Cumings's most basic problem is the apologetic stance he adopts on behalf of North Korea. He is unwilling to look the North Korean government in the eye and call it for what it is: a brutal, totalitarian state. Instead, he prefers empathy."Empathy for the underdog," Cumings explains, is something I can't help, being a lifelong fan of the Cleveland Indians." To run cover for the DPRK, Cumings stamps a variety of labels on it. At one point, he calls it a" corporate state." At another, a"royal dynasty." He concludes his book by calling it a"vexing family state." Grasping for straws, Cumings proves unable to explain the most dominant fact of North Korean life - the total lack of freedom. He does produce a variety of excuses for what he sometimes admits is an authoritarian North Korean government. Perhaps, he suggests, it is the result of ancient Confucian values? Or, perhaps it is the fact that North Korea emerged out of"one of the most class-divided and stratified societies on the face of the earth"? Certainly, Korea's long history, including its Confucianism, should not be ignored when discussing the DPRK. Still, Cumings does not consider the many nations with class-divided histories that have become democracies today. Further, one wonders why Cumings cannot place blame for the status of North Korea where the blame is due: on communism. While capitalist South Korea has done well over the past two decades, communist North Korea is an economic basket case. One scholar, Marcus Noland, has estimated that South Korean per capita incomes could be as much as twenty times greater than North Korean incomes. In nipping around the edges of Korean history, Cumings does not get close to reality.

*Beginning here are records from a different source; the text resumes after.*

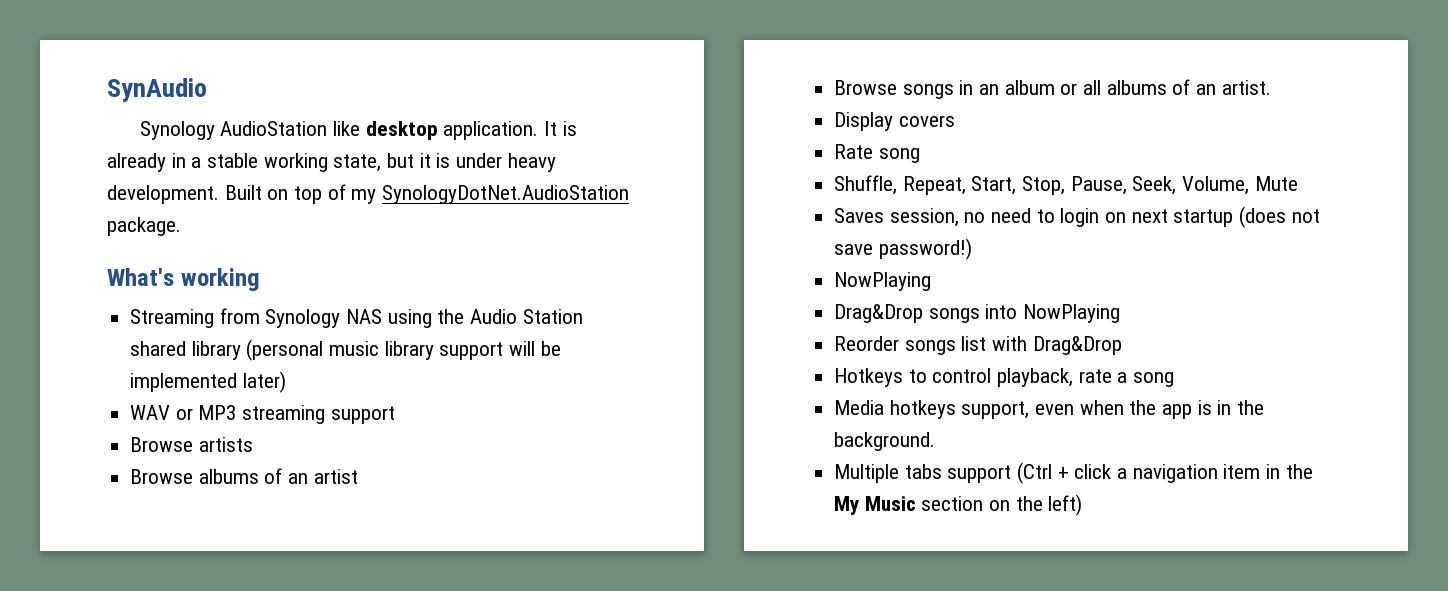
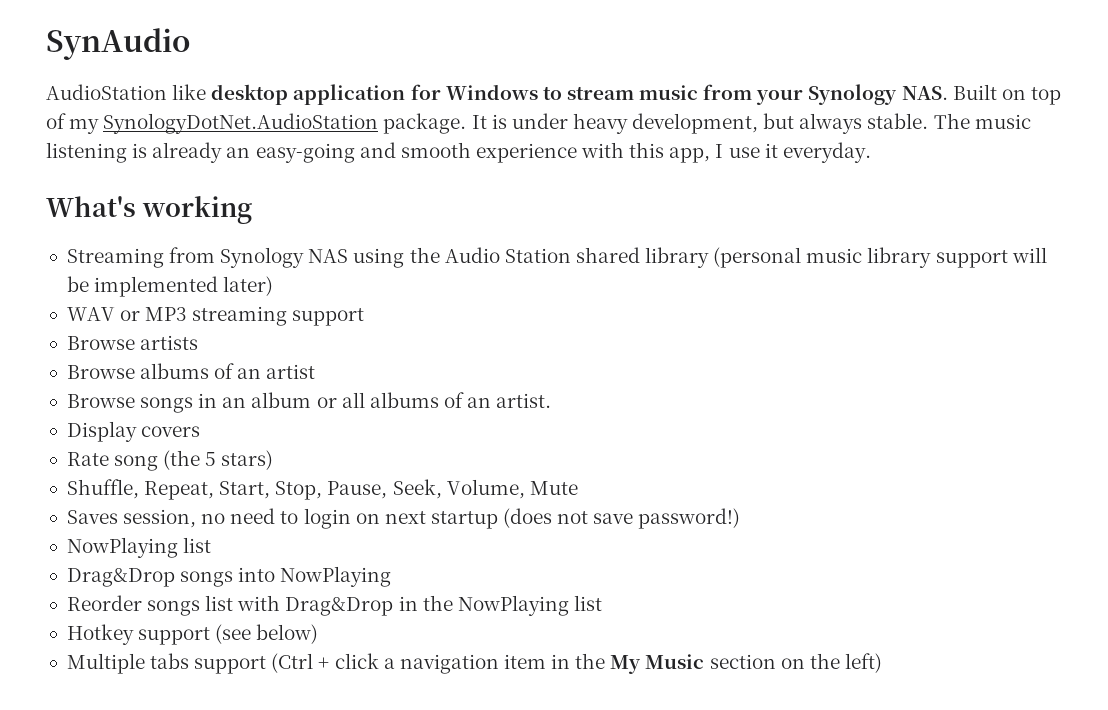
- Synology AudioStation like desktop application. It is already in a stable working state, but it is under heavy development. Built on top of my SynologyDotNet.AudioStation package.
+ AudioStation like desktop application for Windows to stream music from your Synology NAS. Built on top of my SynologyDotNet.AudioStation package. It is under heavy development, but always stable. The music listening is already an easy-going and smooth experience with this app, I use it everyday.
- Rate song
+ Rate song (the 5 stars)
  Saves session, no need to login on next startup (does not save password!)
- NowPlaying
+ NowPlaying list
- Reorder songs list with Drag&Drop
- Hotkeys to control playback, rate a song
- Media hotkeys support, even when the app is in the background.
+ Reorder songs list with Drag&Drop in the NowPlaying list
+ Hotkey support (see below)

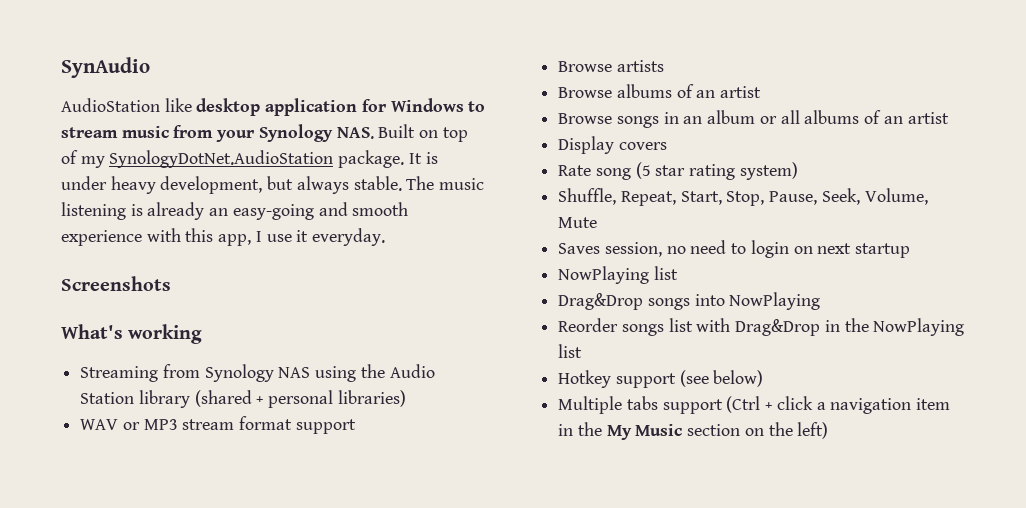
+ Screenshots
- Streaming from Synology NAS using the Audio Station shared library (personal music library support will be implemented later)
+ Streaming from Synology NAS using the Audio Station library (shared + personal libraries)
- WAV or MP3 streaming support
+ WAV or MP3 stream format support
- Browse songs in an album or all albums of an artist.
+ Browse songs in an album or all albums of an artist
- Rate song (the 5 stars)
+ Rate song (5 star rating system)
- Saves session, no need to login on next startup (does not save password!)
+ Saves session, no need to login on next startup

Even more intriguing is Cumings's bizarre efforts to explain away the totalitarian nature of the DPRK by stating that North Koreans have a different understanding of freedom than Americans do. He writes that"from a Korean standpoint, where freedom is also defined as an independent stance against foreign predators – freedom for the Korean nation – here, the vitriolic judgements do not flow so easily." Hence, North Koreans do have freedom and South Koreans, dependent as they are on the U.S., are not as free as most Americans believe. Nor, for that matter, are Americans. To underscore this point, Cumings argues that North Korean prison camps compare favorably to American prisons. Americans, he proposes,"should do something about the pathologies of our inner cities – say, in Houston – before pointing the finger" at the DPRK. That Cumings cannot distinguish between a prison system designed to punish political dissidents and one designed to house criminals who have been provided a fair trial in a democratic nation does not encourage his readers to place much stock in his scholarly judgments.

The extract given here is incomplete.